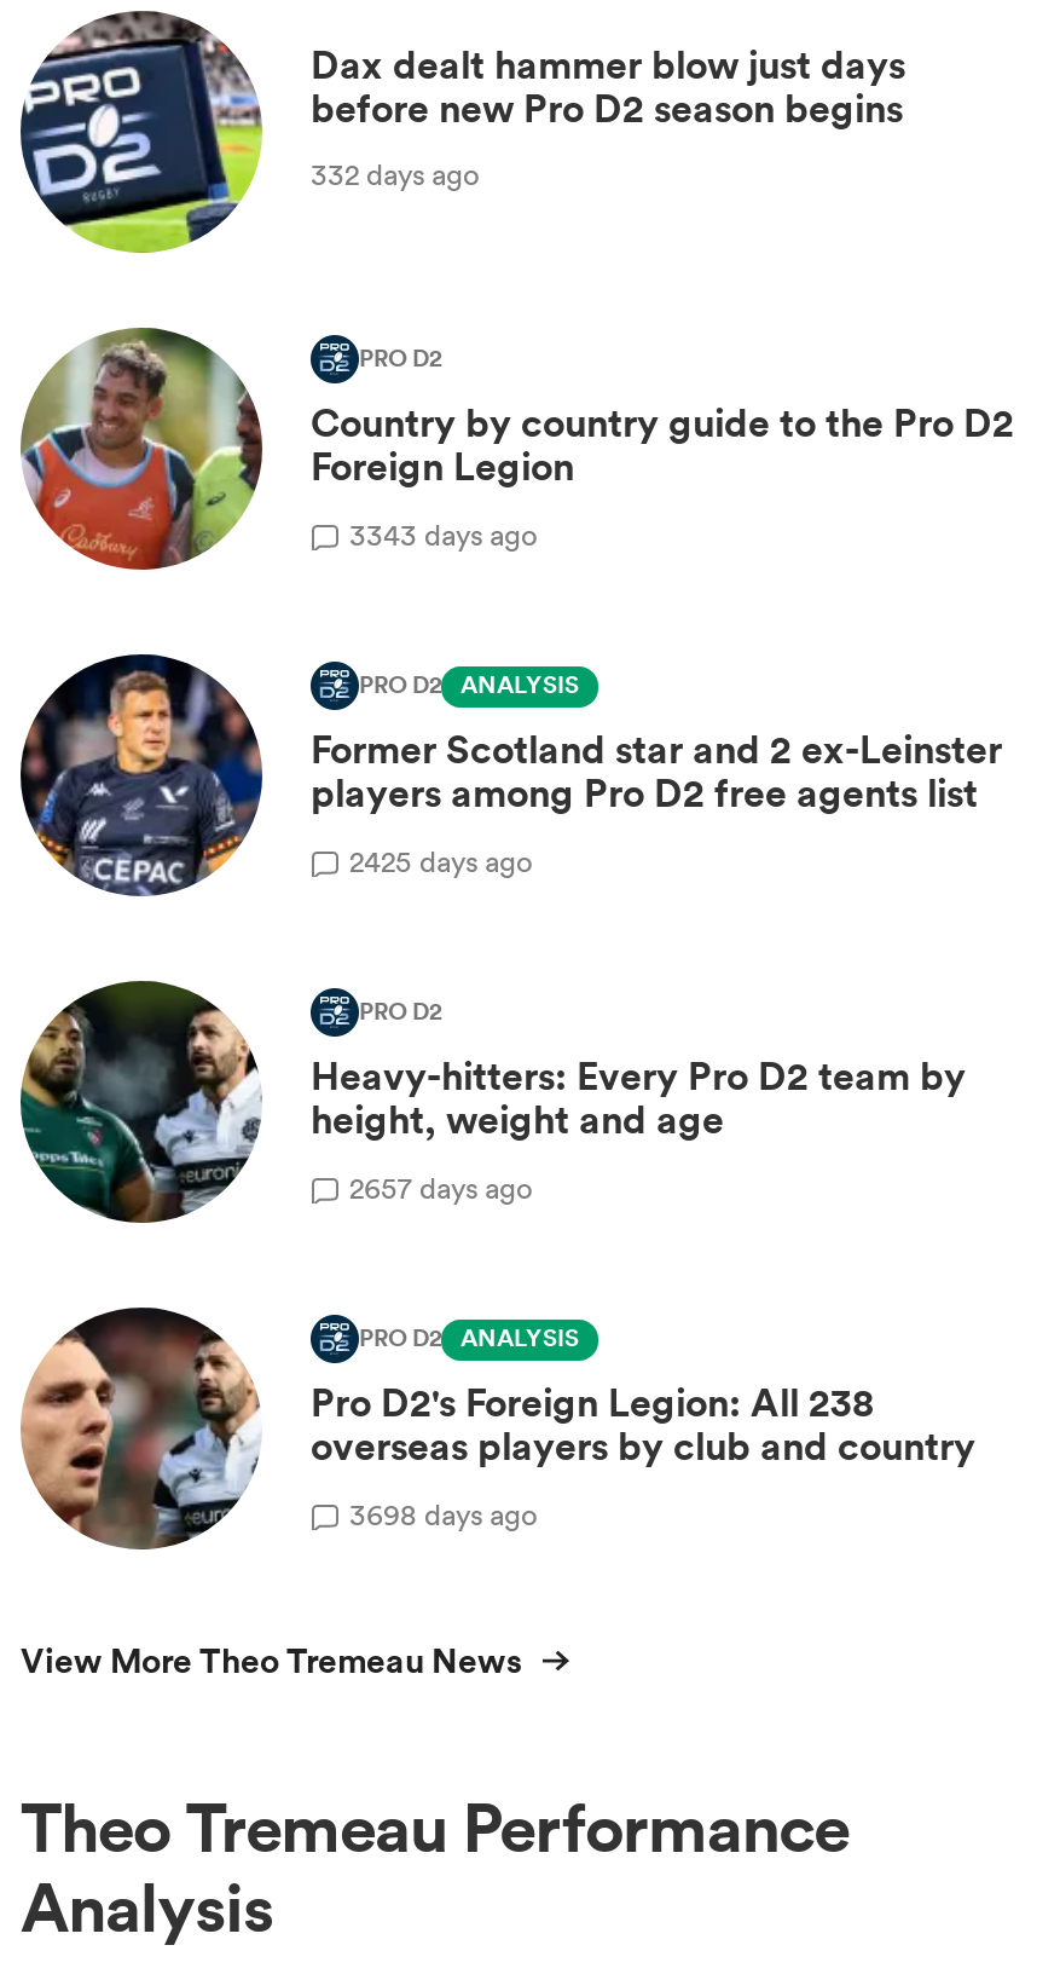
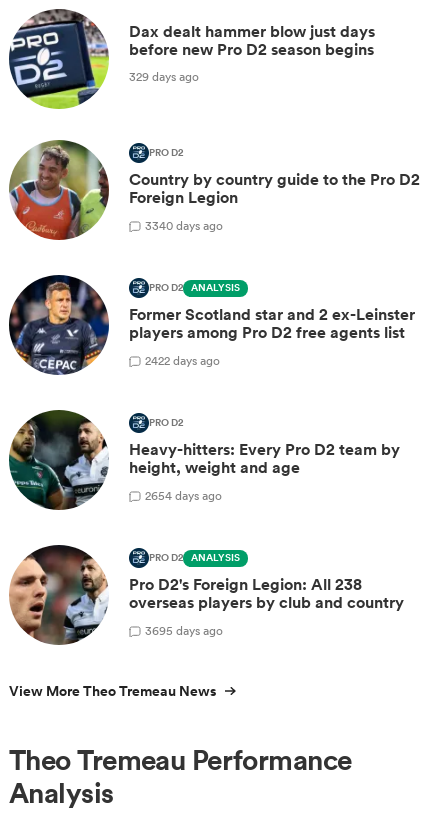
[311,154,480,195] 332 days ago -> [129,68,199,85] 329 days ago
[349,513,538,554] 3343 days ago -> [145,217,223,234] 3340 days ago
[349,840,533,881] 2425 days ago -> [145,352,220,369] 2422 days ago
[349,1166,533,1207] 2657 days ago -> [145,487,222,504] 2654 days ago
[349,1493,538,1534] 3698 days ago -> [145,622,223,639] 3695 days ago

####

> [Exercise goal]: Transcribe every entry word for word, excluding images.

> [Your response]:
[311,154,480,195] 332 days ago -> [129,68,199,85] 329 days ago
[349,513,538,554] 3343 days ago -> [145,217,223,234] 3340 days ago
[349,840,533,881] 2425 days ago -> [145,352,220,369] 2422 days ago
[349,1166,533,1207] 2657 days ago -> [145,487,222,504] 2654 days ago
[349,1493,538,1534] 3698 days ago -> [145,622,223,639] 3695 days ago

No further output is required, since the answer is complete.